The duty of the identification and verification of clients

An essential element in combating money laundering is therefore, getting to know your customer (KYC).

Objectives of KYC

To prevent banks from being used by criminal elements for money activities. Related procedures also enables banks to better understand customers and their financial dealings. This helps them manage their risks skilfully.

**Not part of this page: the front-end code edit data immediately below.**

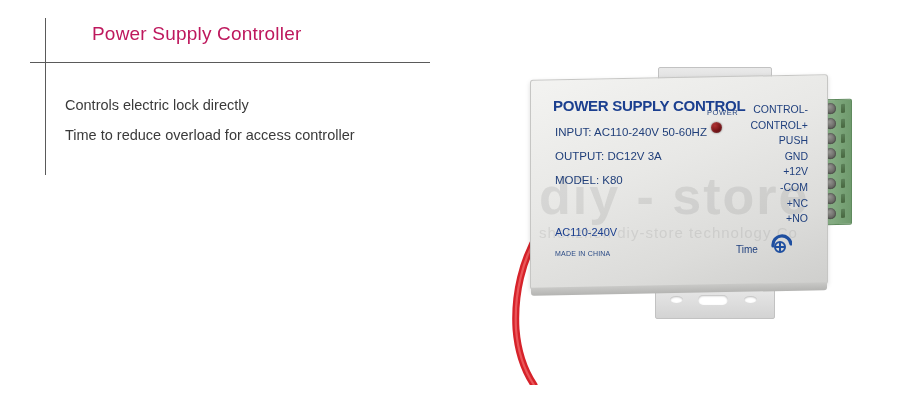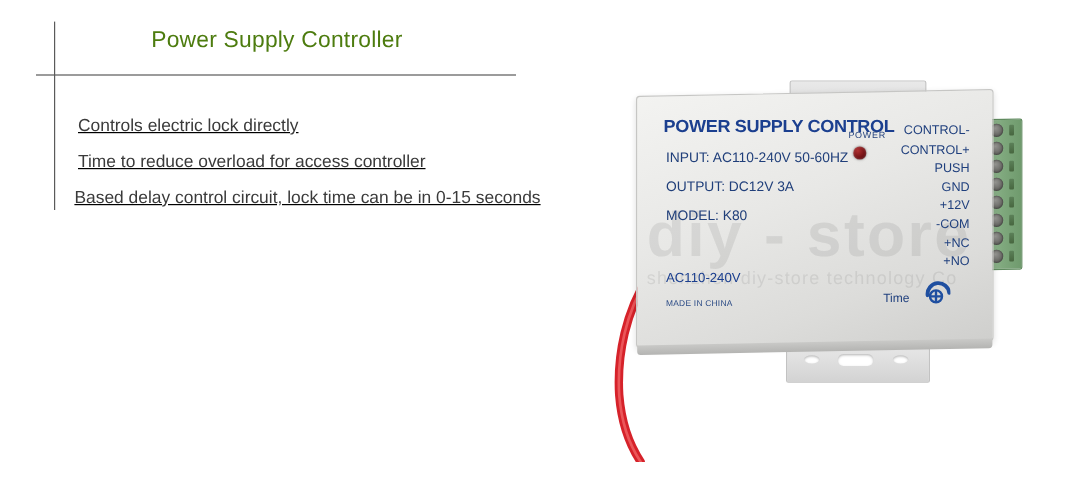--- a/index.html
+++ b/index.html
@@ -9,24 +9,24 @@
     position:relative;
   }
   .page{position:absolute;inset:0;}
 
   
   .rule-v{position:absolute;left:45px;top:18px;width:1px;height:157px;background:#5a5a5a;}
   .rule-h{position:absolute;left:30px;top:62px;width:400px;height:1px;background:#5a5a5a;}
 
   .title{
     position:absolute;left:92px;top:23px;
-    font-size:19px;color:#4d7c0f;letter-spacing:.2px;white-space:nowrap;margin-left:34px;
-  }
-
-  .features{position:absolute;left:62px;top:90px;width:500px;text-decoration:underline;}
+    font-size:19px;color:#be185d;letter-spacing:.2px;white-space:nowrap;
+  }
+
+  .features{position:absolute;left:62px;top:90px;width:500px;}
   .feature{
     font-size:14.5px;color:#3a3a3a;line-height:30px;white-space:nowrap;
   }
   .feature.ind{padding-left:3px;}
 
   
   .photo{position:absolute;left:500px;top:55px;width:400px;height:330px;}
 
   
   .bracket{
@@ -118,21 +118,20 @@
 <div class="page">
 
   <div class="rule-v"></div>
   <div class="rule-h"></div>
 
   <div class="title">Power Supply Controller</div>
 
   <div class="features">
     <div class="feature ind">Controls electric lock directly</div>
     <div class="feature ind">Time to reduce overload for access controller</div>
-    <div class="feature">Based delay control circuit, lock time can be in 0-15 seconds</div>
   </div>
 
   <div class="photo">
 
     <svg class="wire" viewBox="0 0 210 160">
       <path d="M40,6 C22,34 14,70 16,104 C18,130 26,148 34,160" stroke="#d6222a" stroke-width="7" fill="none" stroke-linecap="round"></path>
       <path d="M40,6 C22,34 14,70 16,104 C18,130 26,148 34,160" stroke="#f2686a" stroke-width="2.2" fill="none" stroke-linecap="round" opacity=".75"></path>
     </svg>
 
     <div class="bracket bracket-top">

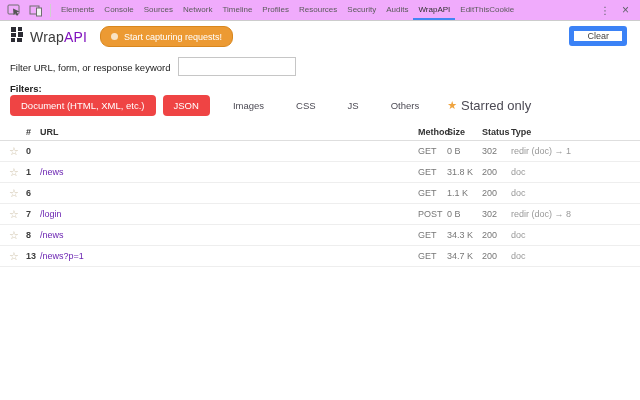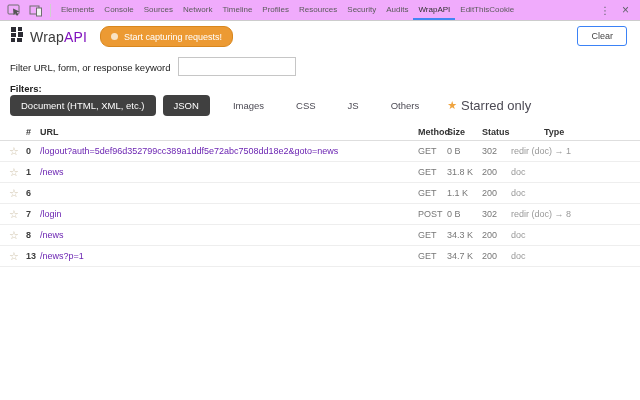--- a/index.html
+++ b/index.html
@@ -25,43 +25,43 @@
   .brand-text{font-size:14px;margin-left:5px;font-weight:500;letter-spacing:.2px;}
   .brand-wrap{color:#3b3b3b;}
   .brand-api{color:#8013BE;}
 
   .capture-btn{position:absolute;left:100px;top:5px;height:21px;background:#EC9A33;
     border:1px solid #D8871E;border-radius:9px;color:#fff;font-size:9px;display:flex;
     align-items:center;padding:0 10px;cursor:pointer;font-family:inherit;}
   .capture-dot{width:7px;height:7px;border-radius:50%;background:#f9e3c4;margin-right:6px;}
 
   .clear-btn{position:absolute;right:13px;top:5px;height:20px;background:#fff;
-    border:1px solid #3b82f6;border-radius:3px;font-size:9px;color:#444;padding:0 13px;
+    border:5px solid #3b82f6;border-radius:3px;font-size:9px;color:#444;padding:0 13px;
     cursor:pointer;font-family:inherit;}
 
   .filter-label{position:absolute;left:10px;top:41px;font-size:9.5px;color:#222;}
   .filter-input{position:absolute;left:178px;top:36px;width:118px;height:19px;
     border:1px solid #c6c6c6;font-size:9px;padding:0 4px;font-family:inherit;}
 
   .filters-label{position:absolute;left:10px;top:62px;font-size:9.5px;font-weight:bold;color:#222;}
   .filter-btns{position:absolute;left:10px;top:73px;height:22px;display:flex;align-items:center;}
   .fbtn{font-size:9.5px;border:none;border-radius:4px;cursor:pointer;white-space:nowrap;font-family:inherit;background:none;}
-  .fbtn.active{background:#404040;color:#fff;padding:5px 11px;margin-right:7px;}
+  .fbtn.active{background:#ef4444;color:#fff;padding:5px 11px;margin-right:7px;}
   .fbtn.inactive{color:#4c4a54;padding:5px 0;margin:0 16px;}
   .starred-only{display:flex;align-items:center;margin-left:12px;cursor:pointer;}
   .starred-star{color:#EFA43F;font-size:11px;margin-right:4px;}
   .starred-text{font-size:13px;color:#4c4a54;}
 
   
   .tbl{position:absolute;left:0;top:103px;width:640px;}
   .tbl-header{position:relative;height:17px;border-bottom:1px solid #dedede;
     font-size:9px;font-weight:bold;color:#333;}
   .tbl-header span{position:absolute;bottom:3px;}
   .h-num{left:26px;} .h-url{left:40px;} .h-method{left:418px;}
-  .h-size{left:447px;} .h-status{left:482px;} .h-type{left:511px;margin-left:33px;}
+  .h-size{left:447px;} .h-status{left:482px;} .h-type{left:511px;}
 
   .tbl-row{position:relative;height:21px;border-bottom:1px solid #eee;font-size:9px;line-height:21px;}
   .tbl-row span{position:absolute;top:0;white-space:nowrap;}
   .c-star{left:9px;color:#cfc3ab;font-size:11px;cursor:pointer;}
   .c-num{left:26px;font-weight:bold;color:#3d3d3d;}
   .c-url{left:40px;color:#6B24B2;cursor:pointer;max-width:370px;overflow:hidden;text-overflow:ellipsis;}
   .c-method{left:418px;color:#777;}
   .c-size{left:447px;color:#777;}
   .c-status{left:482px;color:#777;}
   .c-type{left:511px;color:#999;}
@@ -171,21 +171,20 @@
       <span class="h-method">Method</span>
       <span class="h-size">Size</span>
       <span class="h-status">Status</span>
       <span class="h-type">Type</span>
     </div>
     <div>
 
         <div class="tbl-row">
           <span class="c-star">☆</span>
           <span class="c-num">0</span>
-          <span class="c-url">/logout?auth=5def96d352799cc389a1ddf5e72abc7508dd18e2&amp;goto=news</span>
           <span class="c-method">GET</span>
           <span class="c-size">0 B</span>
           <span class="c-status">302</span>
           <span class="c-type">redir (doc) → 1</span>
         </div>
 
         <div class="tbl-row">
           <span class="c-star">☆</span>
           <span class="c-num">1</span>
           <span class="c-url">/news</span>

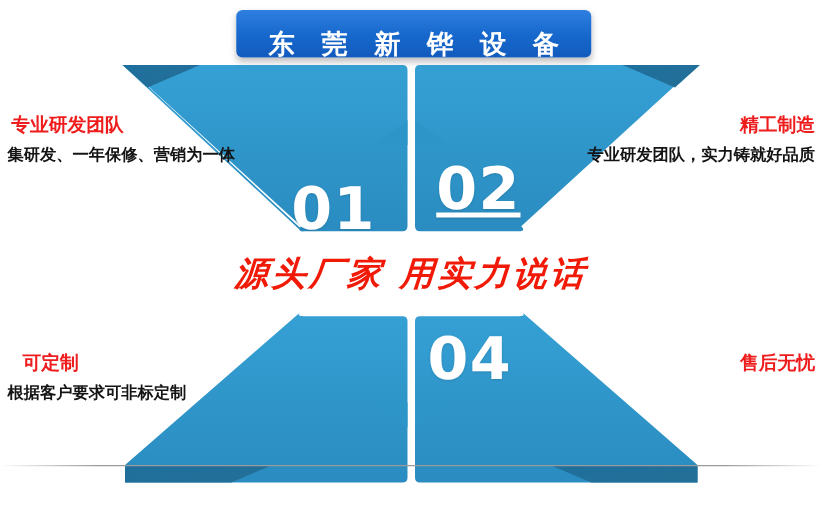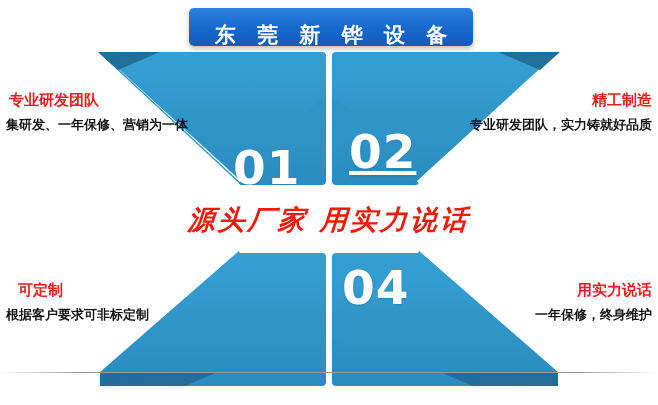--- a/index.html
+++ b/index.html
@@ -217,21 +217,20 @@
     <div class="head">可定制</div>
     <div class="sub">根据客户要求可非标定制</div>
   </div>
 
   <div class="block right" id="blk2">
     <div class="head">精工制造</div>
     <div class="sub">专业研发团队，实力铸就好品质</div>
   </div>
 
   <div class="block right" id="blk4">
-    <div class="head">用实力说话</div>
-    <div class="sub">一年保修，终身维护</div>
+    <div class="head">售后无忧</div>
   </div>
 
   <div class="slogan">源头厂家  用实力说话</div>
 
   <div class="bottom-rule"></div>
 
 </div>
 
 </body></html>

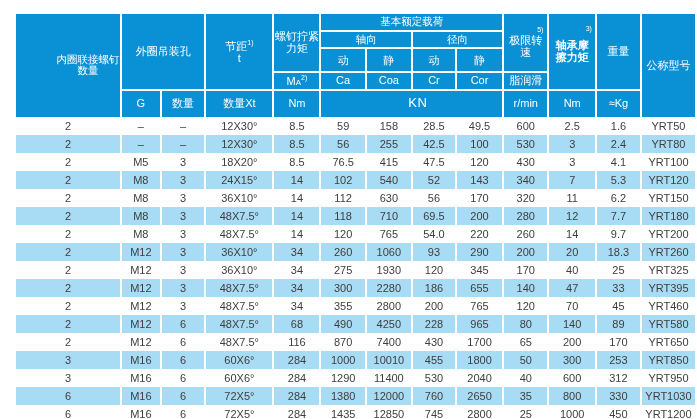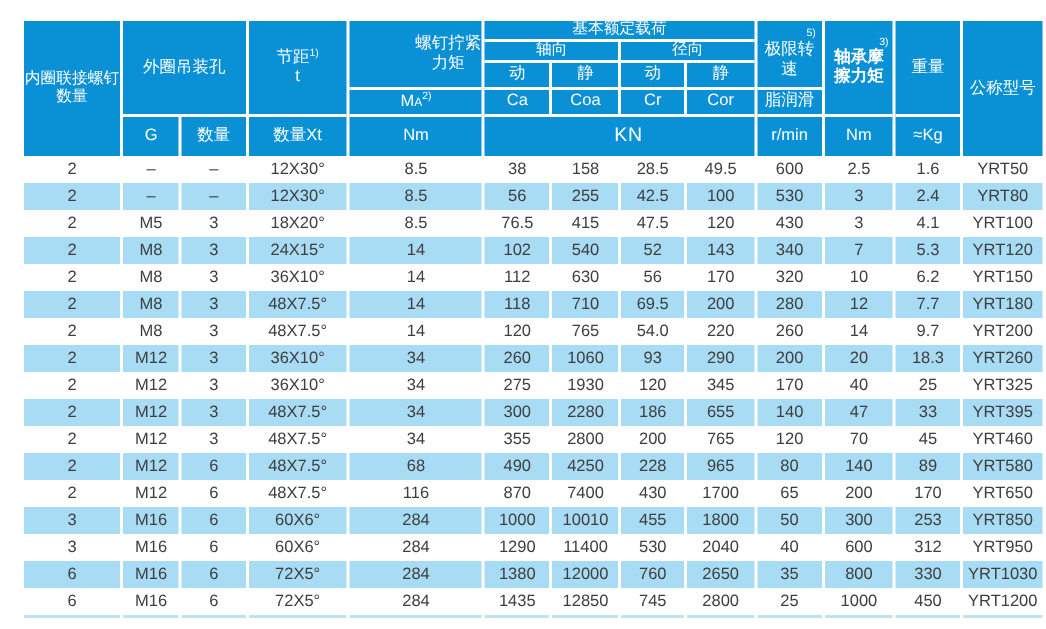--- a/index.html
+++ b/index.html
@@ -24,22 +24,22 @@
   }
   thead th.no-bb { border-bottom:none; }
   tr.hr1 { height:13px; } tr.hr2 { height:13px; }
   tr.hr3 { height:18px; } tr.hr4 { height:18px; }
   tr.hr5 { height:26px; }
   th.sm  { font-size:10.5px; }
   th.kn  { font-size:13px; letter-spacing:0.5px;padding-left:12px; }
   sup { font-size:7px; line-height:1; }
   .subA { font-size:8px; }
   .wrap-narrow { width:42px; margin:0 auto; word-break:break-all;font-weight:bold; }
-  .wrap-inner  { width:64px; margin:0 auto; word-break:break-all; font-size:10.5px; }
-  .wrap-tight  { width:45px; margin:5px auto; word-break:break-all;padding-left:43px; }
+  .wrap-inner  { width:64px; margin:0 auto; word-break:break-all; font-size:10.5px;padding-left:40px; }
+  .wrap-tight  { width:45px; margin:16px auto; word-break:break-all; }
   .sup-line { font-size:7px; text-align:right; padding-right:4px; height:8px; line-height:8px; }
   th.rel { position:relative; }
   th.rel .abs-sup { position:absolute; top:11px; right:3px; font-size:7px; }
 
   
   tbody td {
     height:18px; font-size:11px; color:#3e3e3e; background:#ffffff;
     white-space:nowrap;
   }
   tbody tr.stripe td { background:#a8dbf4; }
@@ -132,21 +132,21 @@
     </thead>
 
     <tbody>
 
     <tr>
         <td>2</td>
         <td>–</td>
         <td>–</td>
         <td>12X30°</td>
         <td>8.5</td>
-        <td>38</td>
+        <td>59</td>
         <td>158</td>
         <td>28.5</td>
         <td>49.5</td>
         <td>600</td>
         <td>2.5</td>
         <td>1.6</td>
         <td>YRT50</td>
       </tr>
         <tr class="stripe">
         <td>2</td>
@@ -197,21 +197,21 @@
         <td>2</td>
         <td>M8</td>
         <td>3</td>
         <td>36X10°</td>
         <td>14</td>
         <td>112</td>
         <td>630</td>
         <td>56</td>
         <td>170</td>
         <td>320</td>
-        <td>10</td>
+        <td>11</td>
         <td>6.2</td>
         <td>YRT150</td>
       </tr>
         <tr class="stripe">
         <td>2</td>
         <td>M8</td>
         <td>3</td>
         <td>48X7.5°</td>
         <td>14</td>
         <td>118</td>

Banks usually frame their KYC policies to cover the following four key elements:

  • Customer Acceptance Policy
  • Custom Identification procedures
  • Monitoring of Transactions
  • Risk Management

KYC controls

Kyc controls typically include the following:

  1. Collection and also analysis of basic identity info –  ID Document.
  2. Name matching against list of known parties or PEP
  3. Determination of , terrorist finance or identity theft
  4. Creation of an expectation of a customer’s transactional behaviour
  5. Monitoring of customer’s transaction against expected behaviour and also recorded profile and that of the customer’s peers.

KYC Procedures

Most of all these procedures are critical functions to access and monitor customer risk and legal requirement to also comply with Anti-money laundering (AML) laws.

KYC requirements for businesses and financial institutions

  • Establish customer identity
  • Satisfy yourself that the source of the customer’s funds is legitimate
  • Assess money laundering risk

Special exemption (for accountable institutions)

  • DO NOT have to identify and verify clients
  • Any long term insurance policy which also provides benefits and only upon the death, disability, sickness or injury of the life insured
  • The policy holder is a pension fund, or retirement annuity fund approved in terms of Income Tax act of 1962

The consequences of Non-compliance

Penalties for offences range from 5 years imprisonment or consequently a fine of up to R10 million. 15 years imprisonment and / or fine of R100 million.

Penalties in terms of FICA:

Offences subject to penalties includes the following:

  • Failure to identify persons will therefore result in R100 million or 15 year imprisonment.
  • Failure to keep records will therefore result in R100 million or 15 years imprisonment.
  • Destroying or tampering with record will also result in penalties.
  • The failure to give assistance to FIC.
  • Failure to report cash transactions as prescribed.
  • The Failure to report suspicious and unusual transactions will therefore also result in penalties.
  • Failure to train staff or to appoint a compliance officer or also implement internal rules.

The introduction of these acts has therefore gone a long way in aligning SA with the rest of the International community.

YOU AND I HAVE A RESPONSIBILITY!

  • We are required by law to be vigilant and honest.
  • We have to protect ourselves against prosecution by reporting our suspicions of a money laundering offence.
  • Know the different Acts and Laws and adhere to it!
  • Know your clients and as a result combat crime.

In conclusion:

WE as citizens are the heart of where it all happens, and managing the vast economies and currencies of the world requires all of us to carry a little bit of the responsibility.